Women today are not given the freedom of choice they deserve for reproductive rights. I think the saddest aspect of it all is the massive guilt so many women feel after deciding to have an abortion, despite their reasoning. The emotional trauma of discovering an unwanted pregnancy and the decision making process that accompanies it is severely unrated. In Inga Muscio’s Abortion, Vacuum Cleaners, and the Power Within, Muscio talks about how healing is left up to the doctors, that our society is trained to believe that the only way to get better is through another person, usually a man. She says: “Western medicine, that smelly dog who farts across the house and we just don’t have the heart to put out of its misery, is based on a law opposite the one the rest of the universe goes by, namely, Healing Has Nothing To Do With You; It’s Something Only Your Doctor Can Control,” (pg.115, LU). And in our culture it’s true. We are programmed to look outside for help when we really should be looking in. Because frankly, who can tell you what’s best for you other than yourself?

One thing I’ve noticed this semester is how everything we read about can be linked back to some form of patriarchal oppression. Maybe I just feel this way because of all the reading I’ve been doing, but it’s difficult to ignore nonetheless. One example would be from last week’s readings about constructions of the perfect body. We learned in Higginbotham’s Teen Mags that the ideal woman should weigh less than 120 pounds and essentially have no room for her internal organs to function. “Girls are encouraged to love their bodies, no matter what they look like, by magazines with fashion spreads featuring only stick-thin, flawless-faced white models in expensive outfits,” (pg.88, LU). That right there is a form of oppression. If we’re not oppressed by the media telling us how we should look and what we should think, we’re oppressed by society telling us that we can’t be pregnant before we’re 20 or 25, and that if we ARE pregnant we can’t have abortions. It feels like there is no way to overcome this. Which is exactly why it’s more important than ever before to keep fighting for what we believe in.
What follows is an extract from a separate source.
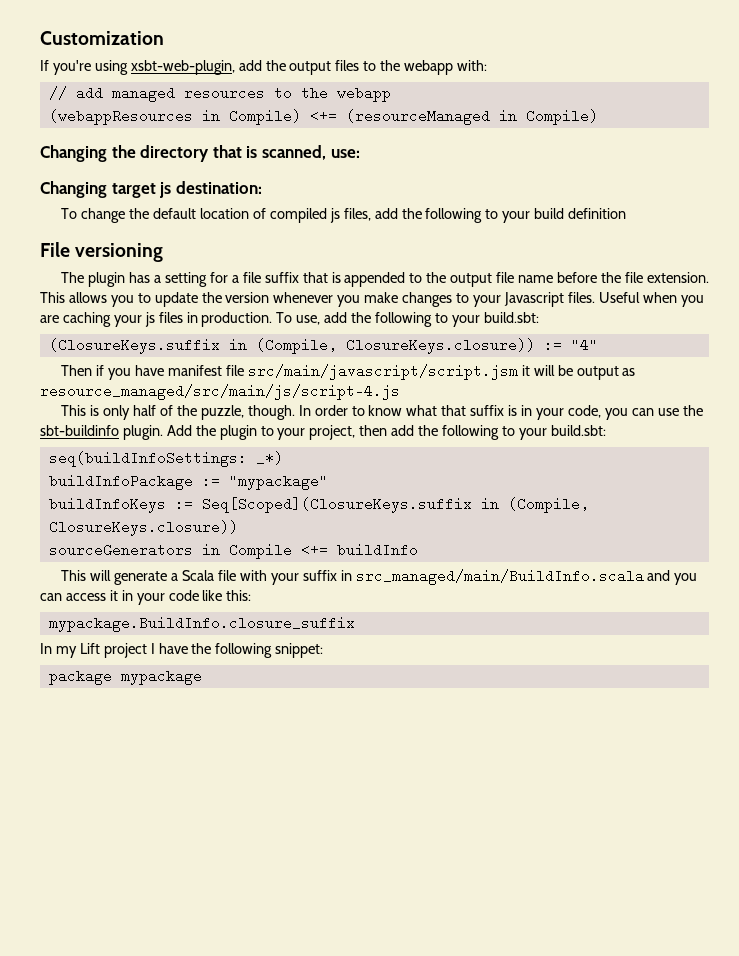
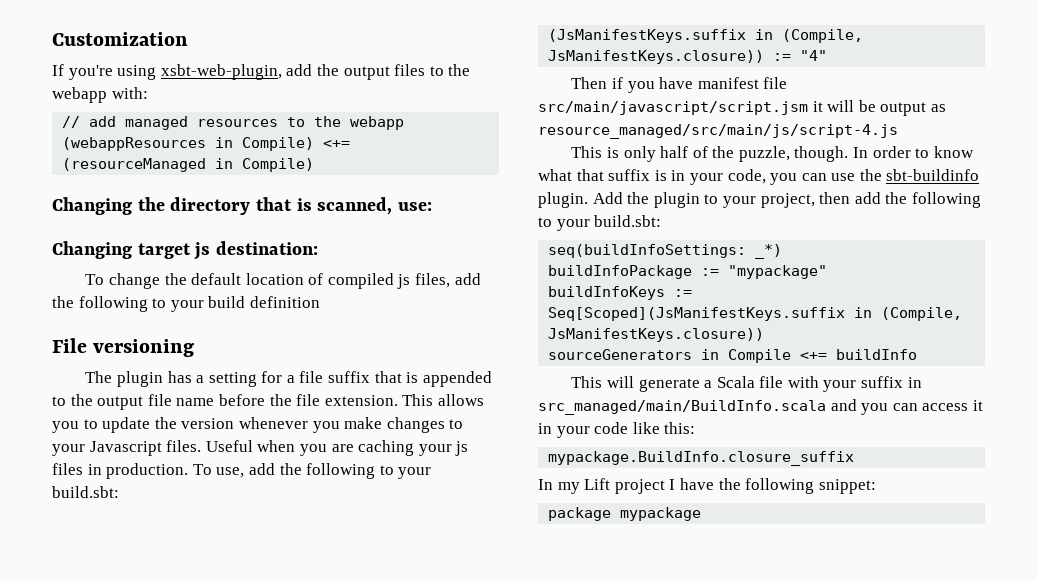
[48,338,535,354] (ClosureKeys.suffix in (Compile, ClosureKeys.closure)) -> [548,29,864,43] [548,50,765,64] (JsManifestKeys.suffix in (Compile, JsManifestKeys.closure))
[201,497,589,513] [48,520,238,536] Seq[Scoped](ClosureKeys.suffix in (Compile, ClosureKeys.closure)) -> [548,307,963,321] [548,328,765,342] Seq[Scoped](JsManifestKeys.suffix in (Compile, JsManifestKeys.closure))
I have a friend who is 5 months pregnant and a junior at this school that is judged every single day because she is pregnant and unmarried. When I see her I feel strong because she chose to keep her child. And I don’t feel empowered by the fact that she’s keeping the baby, but rather by the fact that she was strong enough to choose and tell the world to back off. It’s for people like her that I have come to support feminism.